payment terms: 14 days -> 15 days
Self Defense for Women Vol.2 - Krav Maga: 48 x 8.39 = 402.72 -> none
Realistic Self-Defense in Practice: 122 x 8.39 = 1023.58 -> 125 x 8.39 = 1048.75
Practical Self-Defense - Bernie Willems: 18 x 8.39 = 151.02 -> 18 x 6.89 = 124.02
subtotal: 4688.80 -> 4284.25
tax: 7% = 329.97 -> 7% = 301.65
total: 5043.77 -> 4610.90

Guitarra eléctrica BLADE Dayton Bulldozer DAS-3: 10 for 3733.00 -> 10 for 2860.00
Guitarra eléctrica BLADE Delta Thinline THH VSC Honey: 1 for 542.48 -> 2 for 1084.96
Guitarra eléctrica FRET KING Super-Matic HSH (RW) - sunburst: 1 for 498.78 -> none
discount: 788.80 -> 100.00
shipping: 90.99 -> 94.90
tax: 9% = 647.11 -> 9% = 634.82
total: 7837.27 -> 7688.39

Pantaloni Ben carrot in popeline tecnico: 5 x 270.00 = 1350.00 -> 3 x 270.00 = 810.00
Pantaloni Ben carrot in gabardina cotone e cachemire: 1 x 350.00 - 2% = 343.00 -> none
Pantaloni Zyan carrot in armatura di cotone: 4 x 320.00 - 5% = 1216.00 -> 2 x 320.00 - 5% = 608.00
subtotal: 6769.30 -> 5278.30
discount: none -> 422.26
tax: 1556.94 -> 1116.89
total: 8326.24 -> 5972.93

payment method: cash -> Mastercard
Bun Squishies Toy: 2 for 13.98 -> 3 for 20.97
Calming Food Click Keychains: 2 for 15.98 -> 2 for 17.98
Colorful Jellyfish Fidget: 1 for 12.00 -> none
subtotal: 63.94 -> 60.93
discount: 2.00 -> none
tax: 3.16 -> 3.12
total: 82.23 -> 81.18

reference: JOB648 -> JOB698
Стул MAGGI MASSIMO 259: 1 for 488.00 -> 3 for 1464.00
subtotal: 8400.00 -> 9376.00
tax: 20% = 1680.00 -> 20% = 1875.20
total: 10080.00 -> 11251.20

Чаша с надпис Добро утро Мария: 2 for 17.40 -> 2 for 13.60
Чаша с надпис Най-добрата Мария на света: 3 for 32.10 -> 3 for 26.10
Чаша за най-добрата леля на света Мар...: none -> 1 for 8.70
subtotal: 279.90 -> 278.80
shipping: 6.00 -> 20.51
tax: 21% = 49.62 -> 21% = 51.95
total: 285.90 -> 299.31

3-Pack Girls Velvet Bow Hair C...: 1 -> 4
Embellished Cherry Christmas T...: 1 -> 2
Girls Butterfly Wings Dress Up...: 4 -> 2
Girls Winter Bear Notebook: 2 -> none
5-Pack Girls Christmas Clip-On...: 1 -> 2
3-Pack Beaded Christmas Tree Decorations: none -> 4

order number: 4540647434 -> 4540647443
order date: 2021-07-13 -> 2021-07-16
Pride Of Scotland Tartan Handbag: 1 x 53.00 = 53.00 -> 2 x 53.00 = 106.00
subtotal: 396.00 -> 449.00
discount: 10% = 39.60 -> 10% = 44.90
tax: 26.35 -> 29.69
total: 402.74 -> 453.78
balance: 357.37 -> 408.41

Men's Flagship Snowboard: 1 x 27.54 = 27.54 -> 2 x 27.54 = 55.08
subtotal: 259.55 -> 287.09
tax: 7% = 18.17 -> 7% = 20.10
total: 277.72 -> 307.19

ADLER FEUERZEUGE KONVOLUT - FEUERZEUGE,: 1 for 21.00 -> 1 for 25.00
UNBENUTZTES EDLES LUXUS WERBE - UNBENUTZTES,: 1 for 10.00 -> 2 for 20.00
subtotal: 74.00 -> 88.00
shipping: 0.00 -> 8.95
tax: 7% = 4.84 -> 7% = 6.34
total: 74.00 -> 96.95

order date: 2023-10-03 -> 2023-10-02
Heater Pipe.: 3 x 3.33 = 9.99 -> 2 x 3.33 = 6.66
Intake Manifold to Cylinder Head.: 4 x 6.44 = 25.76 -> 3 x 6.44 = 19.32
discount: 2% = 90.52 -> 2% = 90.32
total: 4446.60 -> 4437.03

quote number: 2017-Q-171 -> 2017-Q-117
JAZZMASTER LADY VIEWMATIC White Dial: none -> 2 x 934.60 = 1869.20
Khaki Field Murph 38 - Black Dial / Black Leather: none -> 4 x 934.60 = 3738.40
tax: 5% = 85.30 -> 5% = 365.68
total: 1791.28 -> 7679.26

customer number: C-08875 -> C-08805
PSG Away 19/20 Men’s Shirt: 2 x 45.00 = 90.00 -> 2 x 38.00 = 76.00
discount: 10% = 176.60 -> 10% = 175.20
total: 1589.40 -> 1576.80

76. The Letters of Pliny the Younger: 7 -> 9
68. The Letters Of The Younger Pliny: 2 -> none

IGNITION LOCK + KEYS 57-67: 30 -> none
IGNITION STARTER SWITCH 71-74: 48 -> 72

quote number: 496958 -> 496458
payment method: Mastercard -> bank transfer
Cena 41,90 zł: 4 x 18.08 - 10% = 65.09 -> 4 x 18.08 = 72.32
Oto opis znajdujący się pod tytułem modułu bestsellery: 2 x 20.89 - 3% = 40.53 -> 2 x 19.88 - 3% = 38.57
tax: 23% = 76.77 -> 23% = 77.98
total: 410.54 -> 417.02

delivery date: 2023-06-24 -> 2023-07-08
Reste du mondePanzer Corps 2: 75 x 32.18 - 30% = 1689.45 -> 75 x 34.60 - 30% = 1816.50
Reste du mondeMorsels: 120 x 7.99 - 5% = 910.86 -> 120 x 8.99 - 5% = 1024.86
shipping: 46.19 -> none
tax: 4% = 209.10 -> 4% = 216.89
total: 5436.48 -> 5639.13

## Work required
The required answer is the run of lines above, starting at the line with "total: 4446.60 -> 4437.03" and ending at the line with "customer number: C-08875 -> C-08805", reproduced exactly with both ends.

## Problem solution
total: 4446.60 -> 4437.03

quote number: 2017-Q-171 -> 2017-Q-117
JAZZMASTER LADY VIEWMATIC White Dial: none -> 2 x 934.60 = 1869.20
Khaki Field Murph 38 - Black Dial / Black Leather: none -> 4 x 934.60 = 3738.40
tax: 5% = 85.30 -> 5% = 365.68
total: 1791.28 -> 7679.26

customer number: C-08875 -> C-08805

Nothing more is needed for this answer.